Blood or cytologic smears should never be mailed to the laboratory in the same package with formalin-fixed tissues because formalin vapors will produce artifacts in the specimen. Many laboratories now offer immunocytochemical testing, and proper handling of cytologic submissions is required for reliable results. Usually air-dried, unfixed smears will suffice, but in some instances shipping of samples in tubes containing a transport media is recommended.
Analysis of various effusions and fluids usually includes determination of protein content, total cell count, and cytologic examination. Other tests may be performed depending on the source or appearance (eg, chylous fluid) of the effusion. A sample of effusion/fluid should be collected into an EDTA (purple top) tube for routine analysis. A second sample should be collected into a serum (red top) tube if any biochemical analyses (eg, triglyceride, cholesterol, lipase for chylous effusions) are to be performed or if a bacterial culture is desired (eg, joint fluid). These samples should be shipped chilled but not frozen. Smears for cytologic examination (see above) should be prepared from a drop of the fluid immediately after the sample has been collected to minimize cell deterioration and other in vitro artifacts. Samples of CSF should be collected into small EDTA tubes and shipped immediately with high priority; the cytologic value of CSF samples degrades rapidly and the low cellularity makes examination of direct smears unrewarding. If sufficient CSF is available, then a red top tube sample may be useful for serology or culture attempts.

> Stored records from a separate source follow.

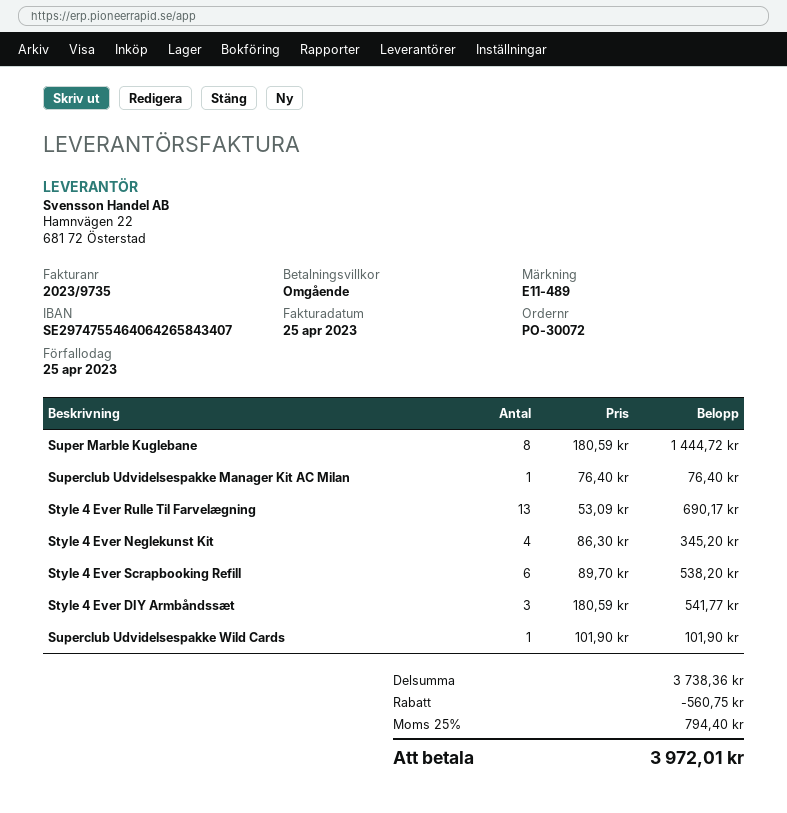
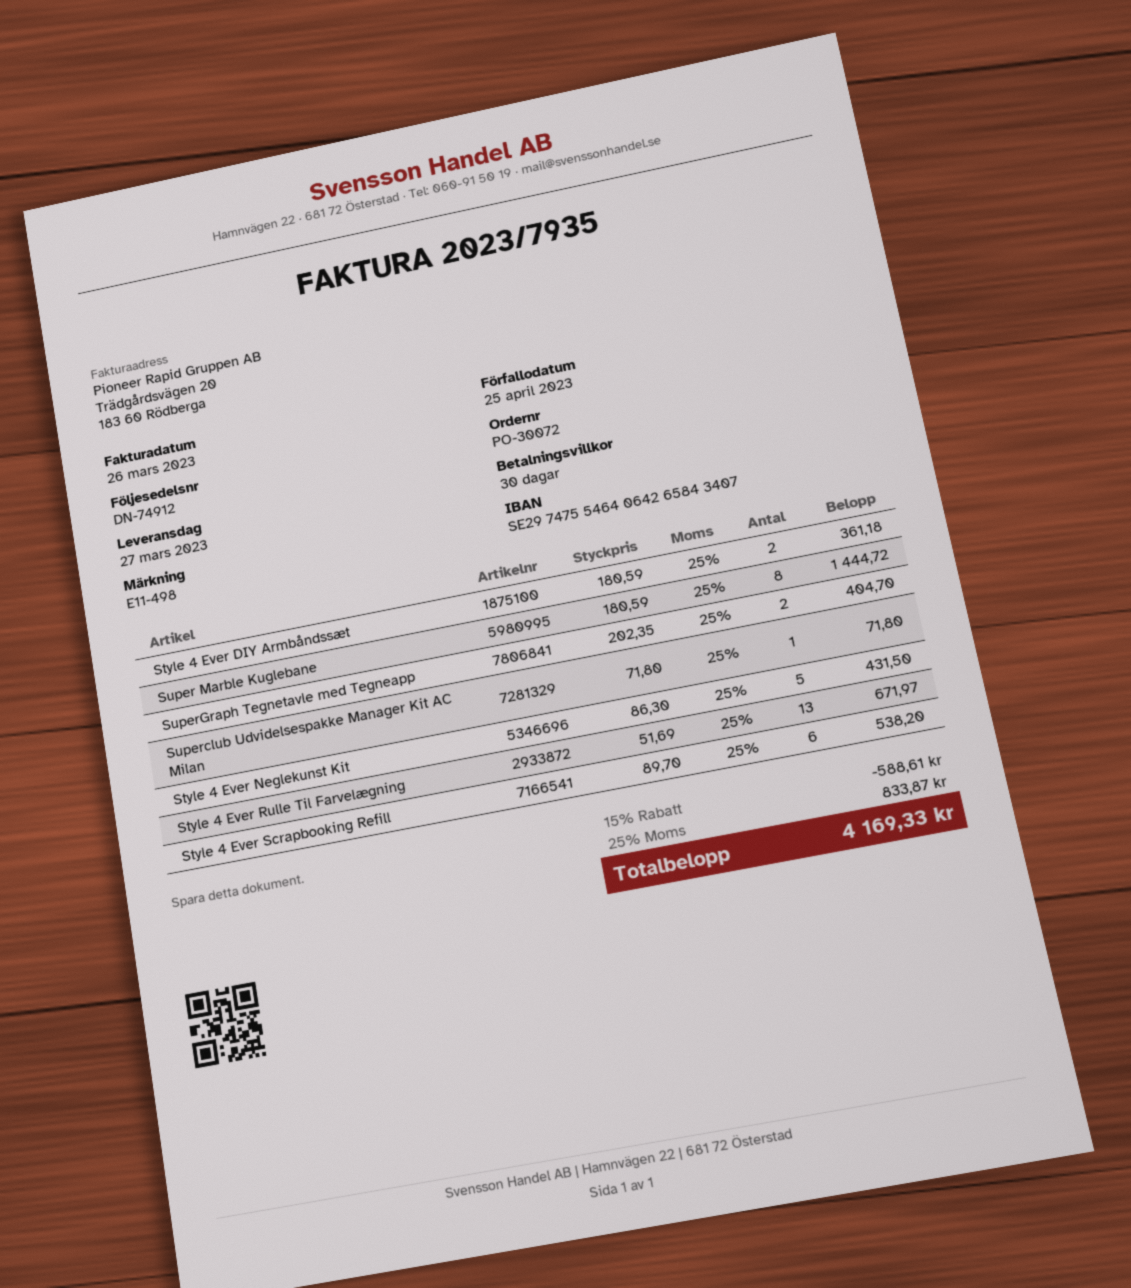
invoice number: 2023/9735 -> 2023/7935
invoice date: 2023-04-25 -> 2023-03-26
payment terms: on receipt -> 30 days
reference: E11-489 -> E11-498
Superclub Udvidelsespakke Manager Kit AC Milan: 1 x 76.40 = 76.40 -> 1 x 71.80 = 71.80
Style 4 Ever Rulle Til Farvelægning: 13 x 53.09 = 690.17 -> 13 x 51.69 = 671.97
Style 4 Ever Neglekunst Kit: 4 x 86.30 = 345.20 -> 5 x 86.30 = 431.50
Style 4 Ever DIY Armbåndssæt: 3 x 180.59 = 541.77 -> 2 x 180.59 = 361.18
Superclub Udvidelsespakke Wild Cards: 1 x 101.90 = 101.90 -> none
SuperGraph Tegnetavle med Tegneapp: none -> 2 x 202.35 = 404.70
discount: 560.75 -> 588.61
tax: 25% = 794.40 -> 25% = 833.87
total: 3972.01 -> 4169.33

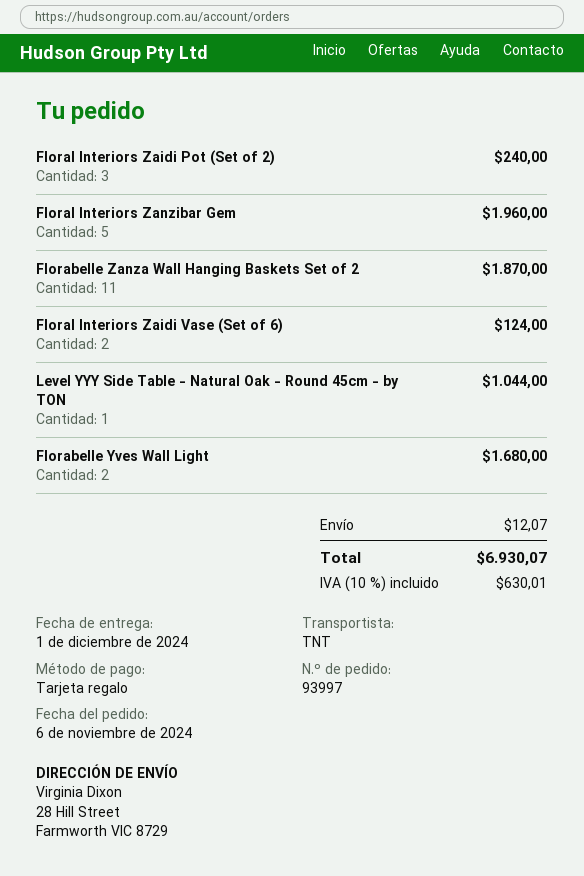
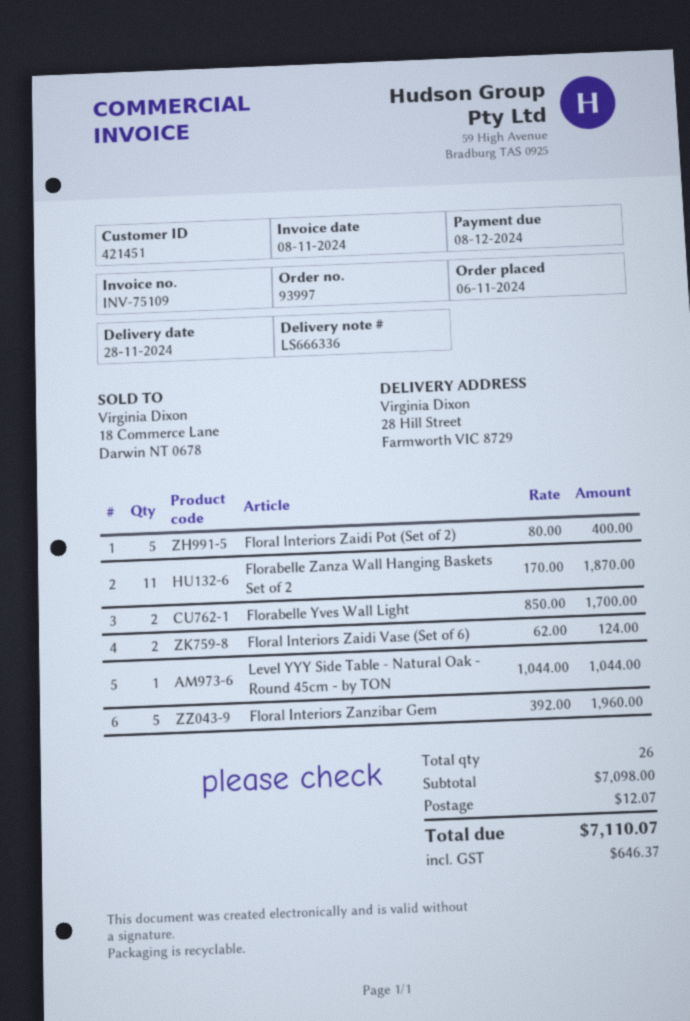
delivery date: 2024-12-01 -> 2024-11-28
Floral Interiors Zaidi Pot (Set of 2): 3 for 240.00 -> 5 for 400.00
Florabelle Yves Wall Light: 2 for 1680.00 -> 2 for 1700.00
tax: 630.01 -> 646.37
total: 6930.07 -> 7110.07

Tests based on the detection of specific genetic features range from karyotype analysis to the identification of specific genes. The laboratory offering the test should be contacted to determine the specifics of sample collection and handling; required samples range from hair to skin or blood. Many blood-based analyses require collection into yellow-topped acid-citrate-dextrose tubes and overnight shipment of the chilled tubes to the laboratory. Tissue samples for genetic analysis should be unfixed and shipped immediately after collection. As with most molecular techniques, aseptic collection and the prevention of cross-contamination between samples is critical for reliable test results.